● WORK ITEM: The answer must be every line of the records below that holds the word "span".

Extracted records
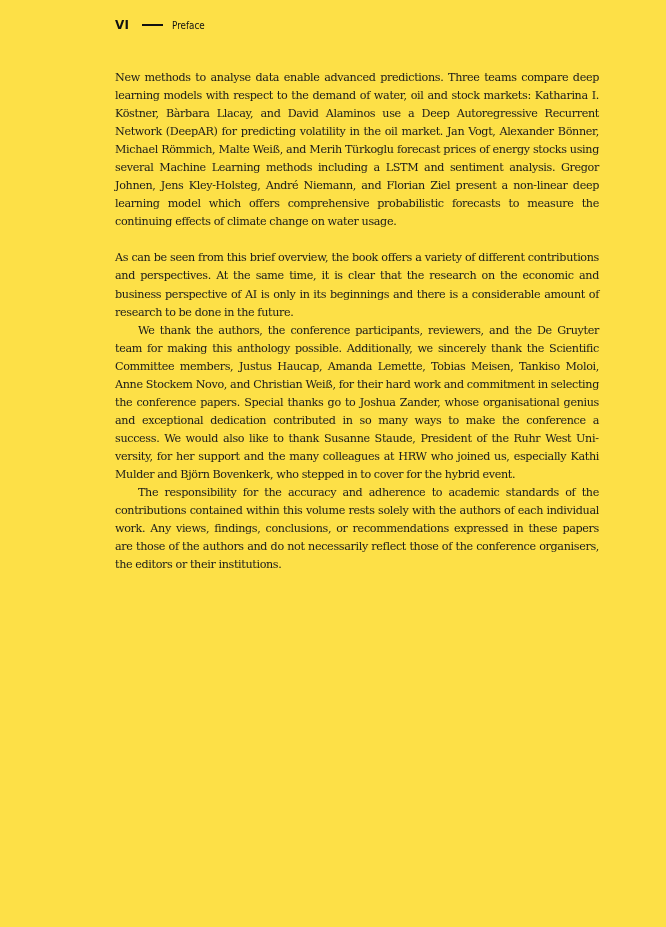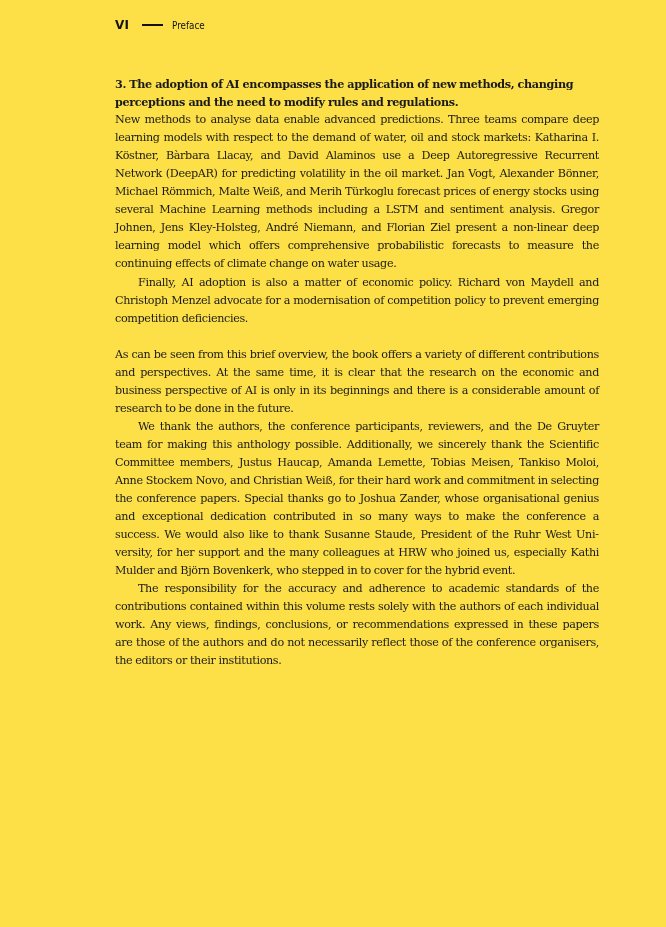--- a/index.html
+++ b/index.html
@@ -29,21 +29,19 @@
 
 <div class="page">
 
   <div class="running-head">
     <span class="page-num">VI</span>
     <span class="head-rule"></span>
     <span class="section-title">Preface</span>
   </div>
 
   <div class="body condensed">
-    <p class="heading">3. The adoption of AI encompasses the application of new methods, changing perceptions and the need to modify rules and regulations.</p>
     <p>New methods to analyse data enable advanced predictions. Three teams compare deep learning models with respect to the demand of water, oil and stock markets: Katharina I. Köstner, Bàrbara Llacay, and David Alaminos use a Deep Autoregressive Recurrent Network (DeepAR) for predicting volatility in the oil market. Jan Vogt, Alex­ander Bönner, Michael Römmich, Malte Weiß, and Merih Türkoglu forecast prices of energy stocks using several Machine Learning methods including a LSTM and senti­ment analysis. Gregor Johnen, Jens Kley-Holsteg, André Niemann, and Florian Ziel present a non-linear deep learning model which offers comprehensive probabilistic forecasts to measure the continuing effects of climate change on water usage.</p>
-    <p class="indent">Finally, AI adoption is also a matter of economic policy. Richard von Maydell and Christoph Menzel advocate for a modernisation of competition policy to prevent emerging competition deficiencies.</p>
     <p class="gap">As can be seen from this brief overview, the book offers a variety of different contribu­tions and perspectives. At the same time, it is clear that the research on the economic and business perspective of AI is only in its beginnings and there is a considerable amount of research to be done in the future.</p>
     <p class="indent">We thank the authors, the conference participants, reviewers, and the De Gruyter team for making this anthology possible. Additionally, we sincerely thank the Scientific Committee members, Justus Haucap, Amanda Lemette, Tobias Meisen, Tankiso Moloi, Anne Stockem Novo, and Christian Weiß, for their hard work and commitment in se­lecting the conference papers. Special thanks go to Joshua Zander, whose organisational genius and exceptional dedication contributed in so many ways to make the conference a success. We would also like to thank Susanne Staude, President of the Ruhr West Uni­versity, for her support and the many colleagues at HRW who joined us, especially Kathi Mulder and Björn Bovenkerk, who stepped in to cover for the hybrid event.</p>
     <p class="indent">The responsibility for the accuracy and adherence to academic standards of the contributions contained within this volume rests solely with the authors of each indi­vidual work. Any views, findings, conclusions, or recommendations expressed in these papers are those of the authors and do not necessarily reflect those of the con­ference organisers, the editors or their institutions.</p>
   </div>
 
 </div>
 
 </body></html>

● RESPONSE TO THE EXERCISE:
     <span class="page-num">VI</span>
     <span class="head-rule"></span>
     <span class="section-title">Preface</span>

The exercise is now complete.